1 files changed, 620 insertions, 0 deletions
diff --git a/fs/lockd/svclock.c b/fs/lockd/svclock.c
new file mode 100644
index 000000000..b4d74f745
--- /dev/null
+++ b/fs/lockd/svclock.c
@@ -0,0 +1,620 @@
+/*
+ * linux/fs/lockd/svclock.c
+ *
+ * Handling of server-side locks, mostly of the blocked variety.
+ * This is the ugliest part of lockd because we tread on very thin ice.
+ * GRANT and CANCEL calls may get stuck, meet in mid-flight, etc.

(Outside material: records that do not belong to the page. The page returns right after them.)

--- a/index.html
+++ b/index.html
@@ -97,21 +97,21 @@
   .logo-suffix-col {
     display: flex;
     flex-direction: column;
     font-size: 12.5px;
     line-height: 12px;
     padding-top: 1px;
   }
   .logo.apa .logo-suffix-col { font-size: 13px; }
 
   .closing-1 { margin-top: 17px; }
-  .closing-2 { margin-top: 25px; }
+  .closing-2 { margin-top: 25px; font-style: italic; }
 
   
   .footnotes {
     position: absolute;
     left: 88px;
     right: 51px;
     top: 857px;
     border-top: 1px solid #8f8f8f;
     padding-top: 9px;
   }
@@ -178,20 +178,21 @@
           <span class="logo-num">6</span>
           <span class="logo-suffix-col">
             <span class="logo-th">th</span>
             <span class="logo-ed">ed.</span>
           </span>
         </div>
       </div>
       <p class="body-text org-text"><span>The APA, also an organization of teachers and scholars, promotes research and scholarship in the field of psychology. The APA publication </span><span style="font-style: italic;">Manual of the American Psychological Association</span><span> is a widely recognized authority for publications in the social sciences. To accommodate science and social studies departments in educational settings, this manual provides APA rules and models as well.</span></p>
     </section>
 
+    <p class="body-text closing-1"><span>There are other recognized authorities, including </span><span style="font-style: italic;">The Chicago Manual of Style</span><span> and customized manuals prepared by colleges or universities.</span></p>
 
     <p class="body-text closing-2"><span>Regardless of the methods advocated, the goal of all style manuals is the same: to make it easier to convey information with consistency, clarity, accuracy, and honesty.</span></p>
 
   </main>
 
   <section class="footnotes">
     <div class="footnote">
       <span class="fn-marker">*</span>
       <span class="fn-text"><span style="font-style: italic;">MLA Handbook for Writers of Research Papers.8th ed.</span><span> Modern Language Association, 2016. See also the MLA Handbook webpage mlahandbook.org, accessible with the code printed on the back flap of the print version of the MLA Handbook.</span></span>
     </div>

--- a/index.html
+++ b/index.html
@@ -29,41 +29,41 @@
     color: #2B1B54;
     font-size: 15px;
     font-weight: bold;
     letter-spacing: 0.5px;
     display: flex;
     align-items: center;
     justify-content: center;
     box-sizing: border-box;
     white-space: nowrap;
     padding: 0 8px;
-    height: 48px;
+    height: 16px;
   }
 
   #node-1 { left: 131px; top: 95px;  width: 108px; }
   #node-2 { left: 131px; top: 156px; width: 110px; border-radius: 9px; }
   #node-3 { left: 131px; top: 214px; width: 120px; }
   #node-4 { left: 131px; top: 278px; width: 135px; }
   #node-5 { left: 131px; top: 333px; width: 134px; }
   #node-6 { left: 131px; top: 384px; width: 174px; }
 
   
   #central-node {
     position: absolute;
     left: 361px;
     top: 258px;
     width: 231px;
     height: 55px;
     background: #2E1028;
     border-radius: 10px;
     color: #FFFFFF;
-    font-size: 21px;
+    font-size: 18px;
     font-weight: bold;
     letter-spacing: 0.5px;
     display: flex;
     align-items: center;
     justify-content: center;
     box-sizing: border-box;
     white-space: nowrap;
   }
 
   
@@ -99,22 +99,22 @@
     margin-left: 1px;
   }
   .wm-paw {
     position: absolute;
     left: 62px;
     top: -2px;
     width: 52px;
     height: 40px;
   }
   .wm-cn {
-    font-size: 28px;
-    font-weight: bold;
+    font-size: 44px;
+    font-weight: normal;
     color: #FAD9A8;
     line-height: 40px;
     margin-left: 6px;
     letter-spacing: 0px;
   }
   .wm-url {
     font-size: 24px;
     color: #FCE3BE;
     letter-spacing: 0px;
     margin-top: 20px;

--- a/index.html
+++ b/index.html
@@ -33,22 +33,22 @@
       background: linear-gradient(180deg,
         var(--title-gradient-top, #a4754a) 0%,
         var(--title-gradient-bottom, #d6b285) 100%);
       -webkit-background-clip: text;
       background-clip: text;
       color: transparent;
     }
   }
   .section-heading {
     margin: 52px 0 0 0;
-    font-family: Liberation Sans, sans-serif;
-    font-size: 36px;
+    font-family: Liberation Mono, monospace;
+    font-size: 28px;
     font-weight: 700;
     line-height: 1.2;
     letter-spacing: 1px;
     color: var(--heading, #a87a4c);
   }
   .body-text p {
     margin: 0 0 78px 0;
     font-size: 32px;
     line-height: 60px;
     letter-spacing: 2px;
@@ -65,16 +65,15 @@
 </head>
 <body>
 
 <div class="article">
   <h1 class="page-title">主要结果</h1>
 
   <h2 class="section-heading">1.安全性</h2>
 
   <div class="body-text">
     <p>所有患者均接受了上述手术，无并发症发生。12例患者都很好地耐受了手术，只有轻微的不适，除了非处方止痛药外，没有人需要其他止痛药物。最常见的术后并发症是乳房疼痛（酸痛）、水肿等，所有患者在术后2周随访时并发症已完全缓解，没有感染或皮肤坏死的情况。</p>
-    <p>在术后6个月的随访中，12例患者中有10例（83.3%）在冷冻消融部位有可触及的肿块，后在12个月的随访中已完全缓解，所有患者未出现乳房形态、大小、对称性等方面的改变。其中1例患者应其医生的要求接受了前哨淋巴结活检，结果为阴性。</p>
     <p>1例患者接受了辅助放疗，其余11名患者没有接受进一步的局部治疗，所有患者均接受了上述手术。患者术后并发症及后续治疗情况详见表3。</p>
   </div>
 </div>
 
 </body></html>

+ * IMNSHO introducing the grant callback into the NLM protocol was one
+ * of the worst ideas Sun ever had. Except maybe for the idea of doing
+ * NFS file locking at all.
+ *
+ * I'm trying hard to avoid race conditions by protecting most accesses
+ * to a file's list of blocked locks through a semaphore. The global
+ * list of blocked locks is not protected in this fashion however.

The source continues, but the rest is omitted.